Photo: Getty Images / Artem Varnitsin / EyeEm
Trying to hit a new PR at the gym? Sometimes breaking through a performance plateau can be frustrating—which is why some corners of the internet would recommend turning to supplements like taurine for a boost.

So what is taurine? “Our body makes taurine on its own and it is also found in some foods, mainly in animal products,” says Amy Shapiro, MS, RD, CDN, founder of Real Nutrition. It's a sulfur amino acid, meaning that it has a sulfuric compound in it called sulfhydryl, and helps with protein structure in your body. There are several sulfur amino acids, but this one is called "taurine" because it was first discovered in the bile of bulls, says Steven Gundry, MD, author of The Longevity Paradox: How to Die Young at a Ripe Old Age.

What's special about taurine? Research has found that the amino acid has certain potential antioxidant and metabolism-aiding properties, which is why it's a popular supplement ingredient. Here's what you should know about its potential benefits.

What are some taurine benefits I should know about?

1. It may be good for brain health. Taurine is one of the few antioxidants that can cross the blood-brain barrier (a filtering mechanism in your body that prevents some substances from reaching the brain) Dr. Gundry says, which is why studies have shown it can help reduce seizures in those who have drug-resistant epilepsy (although this was a mouse study, so results aren't conclusive) and improve symptoms of Parkinson’s disease. “It may stimulate the growth of new brain neurons,” he adds.

2. It could help improve cholesterol and prediabetes. Animal studies have also showed that taurine may help reduce cholesterol levels by lowering triglycerides but again, take that with a grain of salt.

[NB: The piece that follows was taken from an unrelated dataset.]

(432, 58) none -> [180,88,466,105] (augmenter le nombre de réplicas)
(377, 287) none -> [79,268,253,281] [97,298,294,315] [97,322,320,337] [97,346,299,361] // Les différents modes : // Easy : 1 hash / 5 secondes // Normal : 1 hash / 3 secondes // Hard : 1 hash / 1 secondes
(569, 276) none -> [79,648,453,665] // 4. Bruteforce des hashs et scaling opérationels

There are human studies, however, that show taurine supplementation could reduce symptoms of metabolic syndrome (risk factors that could predict diabetes and cardiovascular disease). 

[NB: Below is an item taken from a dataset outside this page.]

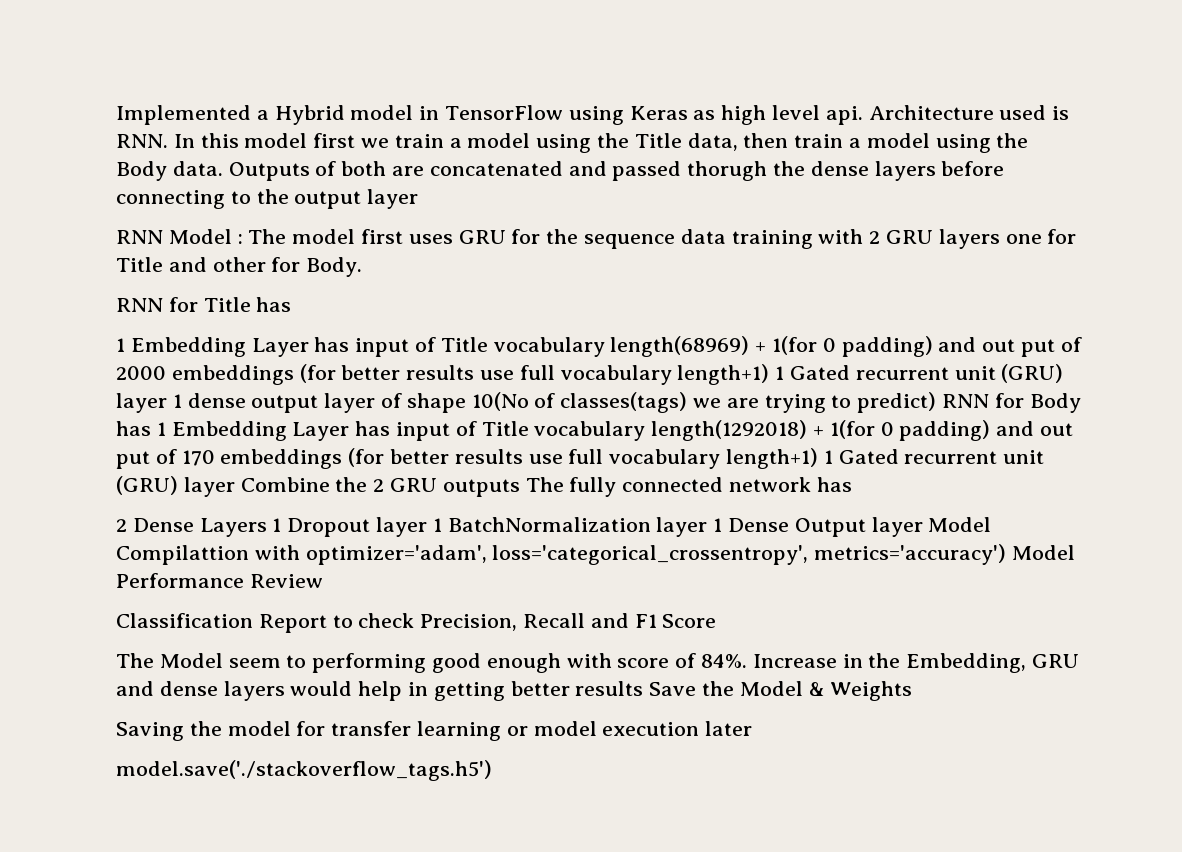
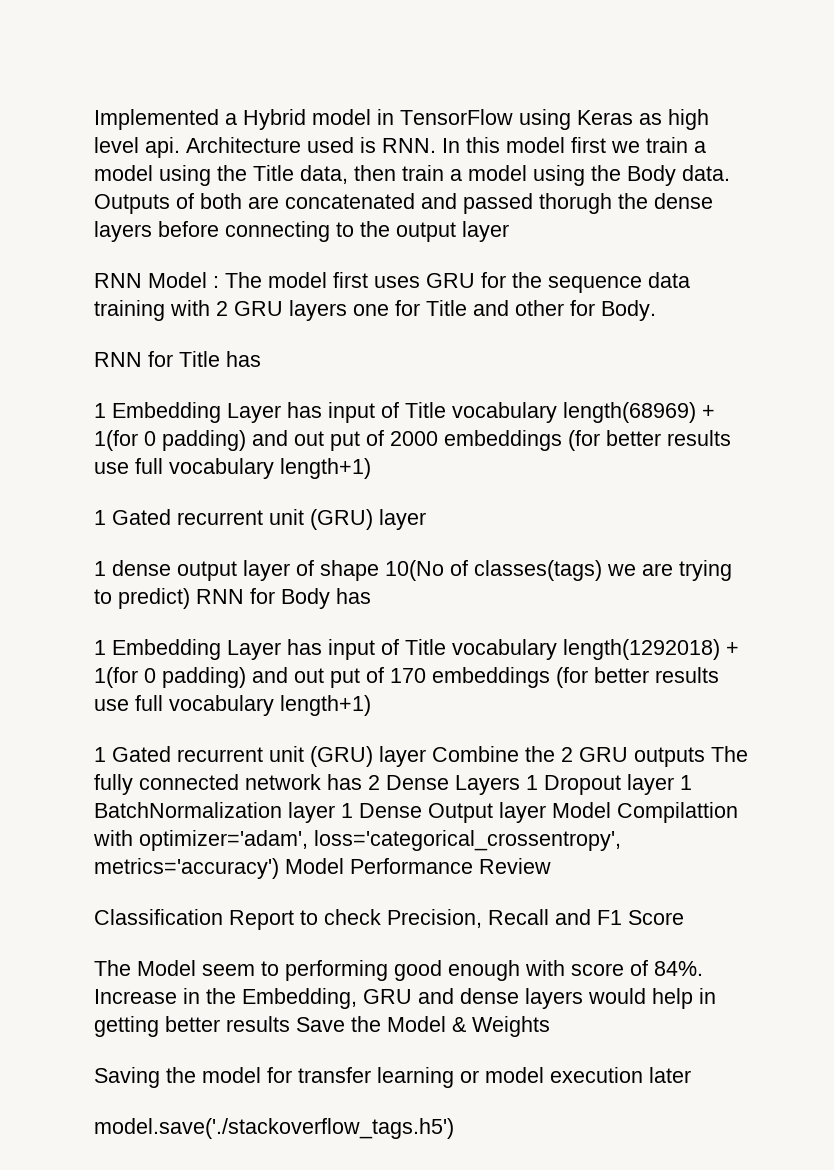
[775,364,1064,383] [116,393,167,413] 1 Gated recurrent unit (GRU) layer -> [94,509,426,530] // 1 Gated recurrent unit (GRU) layer //
(151, 428) none -> (371, 596) //
(819, 458) none -> (371, 705) //
(852, 484) // -> (362, 782) none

3. It’s good for your eyes. “Taurine has been found to protect the eyes and repair the retina that is caused by oxidative damage and excessive exposure to light,” says Richard Firshein, DO, integrative and precision-based medicine expert and founder of the Firshein Center. Low taurine is found in those individuals that have cataracts later in life.” 

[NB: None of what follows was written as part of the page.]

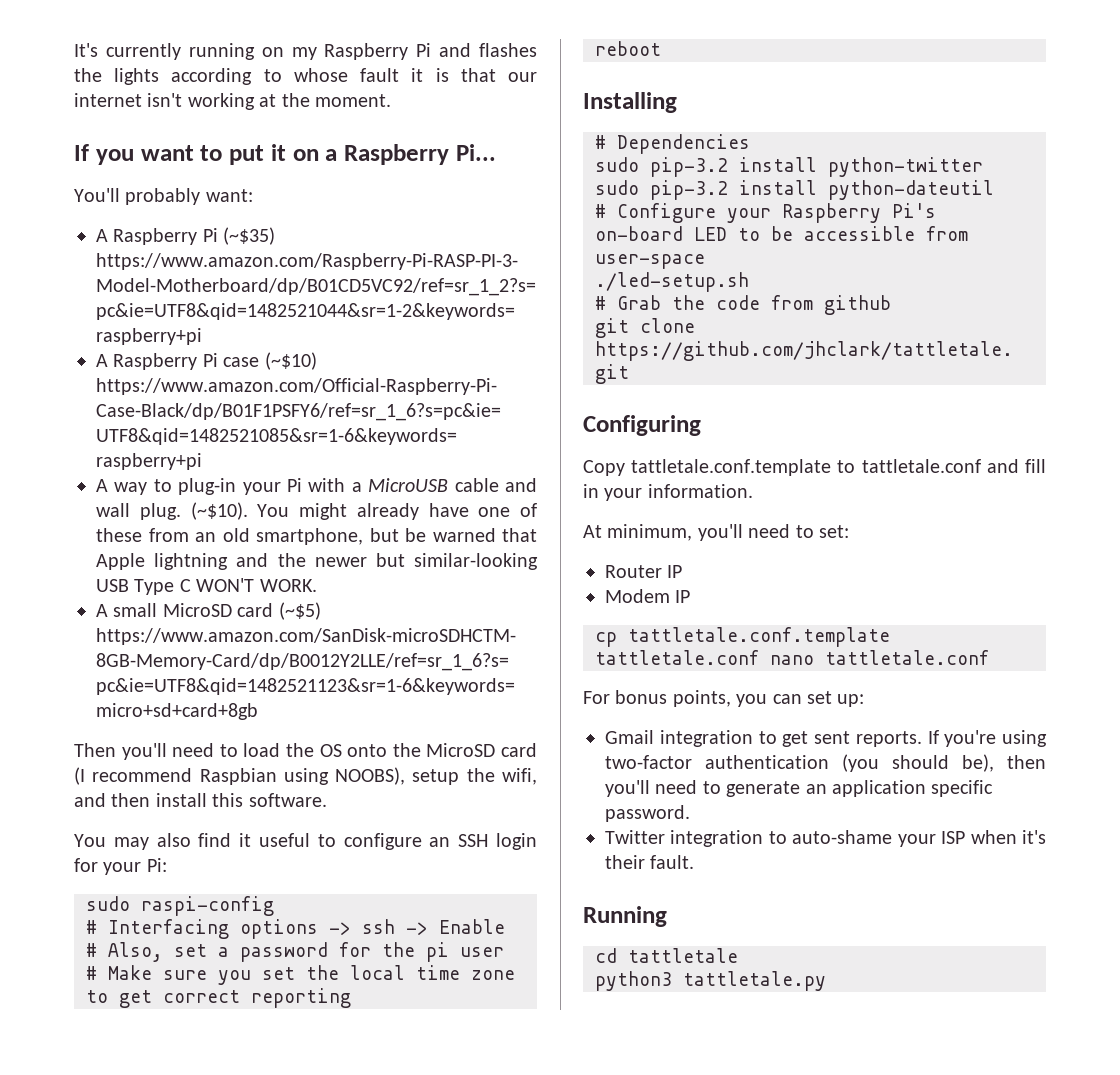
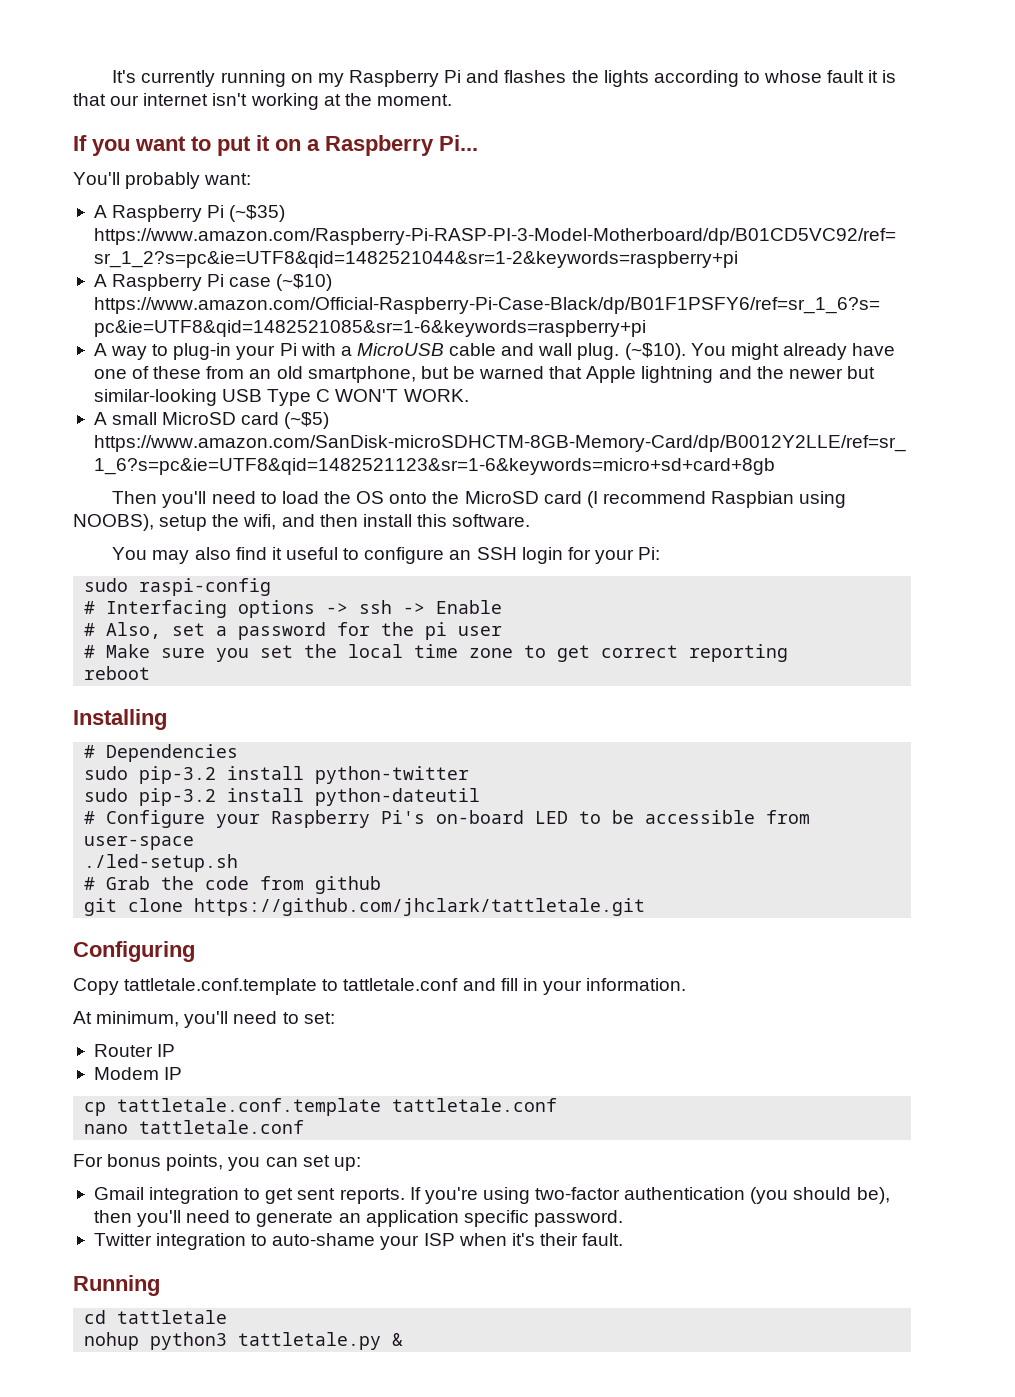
(759, 657) none -> (558, 1105) //
(738, 955) none -> [84,1332,140,1350] nohup
(826, 981) none -> [392,1333,404,1346] &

4. It may help with physical performance. Taurine is actually an ingredient found in many sports and energy drinks, but the jury’s still out on whether it actually makes a difference. “The more taurine in someone’s system, the better their muscles have been found to perform and recover,” Dr. Firshein says. Shapiro agrees. “It may also help remove waste products that cause muscle fatigue and protects against muscle cell damage,” she says. Dr. Gundry, however, says there isn’t a lot of research to support this. One human trial showed a small improvement in athletic performance for runners, but he says other trials failed to confirm the benefits.

5. It's good for your heart health. “There is a direct correlation between low taurine levels and high blood pressure,” Dr. Firshein says. “It increases endorphin production in the brain, which can lower stress and blood pressure." A 2016 clinical trial also found that taurine supplementation decreased blood pressure in prehypertensive individuals. In Japan, high doses of taurine are an approved treatment for heart failure.

Curious about the supplements an expert does recommend? Here's what our favorite dietitian says:

So should you supplement with taurine?

You can get your taurine fill from animal proteins like meat, fish, and dairy. But if you're a plant-based eater or are just interested in taurine's brain- or workout-boosting potential, talk to your doctor, dietitian, or other trusted practitioner to make sure that it won't interfere with any health conditions you have or medication that you may be taking.

Also: If you're drinking an energy drink that has taurine in it, be mindful of the caffeine content—too much caffeine can cause jitters, affect your sleep cycle, and in rare cases, cause heart issues and other serious health consequences.

If you and your doctor ultimately decide that supplementing with taurine is something right for you, “research has shown that three grams per day of supplementation is safe,” Dr. Gundry says. Good to know.